The court concluded that the Plaintiff’s cursory allegations generally asserted that the carrier lacked the reasonable basis for denying the Plaintiff’s claim for benefits, “but do not provide any factual allegations from which the Court could make a plausible inference that Defendant knew or recklessly disregarded its lack of a reasonable basis for denying benefits.”  

After dismissing the bad faith count, the court found the Plaintiff’s claims no longer exceeded $75,000.00 and, as such, the court remanded the case to the Lancaster County Court of Common Pleas.  

Anyone wishing to review a copy of this case may click this LINK.

I send thanks to Attorney Lee Applebaum of the Philadelphia law firm of Fineman, Krekstein & Harris.   This case was found on Attorney Applebaum excellent Pennsylvania and New Jersey Insurance Bad Faith Case Law blog.  

Tuesday, April 2, 2019

Negligent Hiring/Supervision Claim Against Hospital Allowed To Proceed in Absence of Certificate of Merit

In the case of Joyner v. St. Luke’s Univ. Hosp., No. 2018-C-1033 (C.P. Leh. Co. Oct. 19, 2018 Johnson, J.), the court overruled a hospital’s Preliminary Objections asserting that the Plaintiff’s claims against the hospital for negligent hiring and supervision could not proceed in the absence of a Certificate of Merit.  As such, the Plaintiff was permitted to proceed on the claims presented.

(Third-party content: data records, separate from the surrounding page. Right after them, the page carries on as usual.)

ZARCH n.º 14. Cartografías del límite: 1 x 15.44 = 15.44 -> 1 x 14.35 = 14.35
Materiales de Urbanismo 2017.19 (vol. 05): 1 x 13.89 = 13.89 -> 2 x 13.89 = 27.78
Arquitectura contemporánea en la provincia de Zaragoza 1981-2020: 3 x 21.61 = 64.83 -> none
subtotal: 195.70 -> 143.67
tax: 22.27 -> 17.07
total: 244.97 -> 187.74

The court ruled in this fashion after finding that the Plaintiff’s claim sounded in ordinary negligence and not professional negligence.  

In this matter, the Plaintiff alleged that she was sexually assaulted by an employee of the hospital while the Plaintiff was a patient at the hospital.   The Complaint asserted a claim against the hospital for negligent hiring, supervision, and training.  

After the Complaint was filed, the hospital filed a Notice of Intention to Enter a Judgment of Non Pros on a professional liability claim because Plaintiff did not file a Certificate of Merit.  

The Plaintiff responded with a Motion to Determine a Necessity of Filing a Certificate of Merit Pursuant to Pa.R.C.P. 1042.6.   The hospital then filed a Preliminary Objection as to the sufficiency of the Plaintiff’s claim against it.  

As stated, the court found that the Complaint asserted an ordinary negligence claim for which a Certificate of Merit was not required.   The court more specifically stated that the Plaintiff’s claim against the hospital did not raise questions of medical judgment, allege substandard medical treatment, or allege that the hospital’s actions fell below a professional or medical standard.   

The court additionally found that a jury could determine whether the hospital allegedly breached its duty to properly hire, supervise, and train its employee without any need for expert opinion.  

Accordingly, the court found that the Plaintiff could proceed in this claim without the necessity of filing a Certificate of Merit.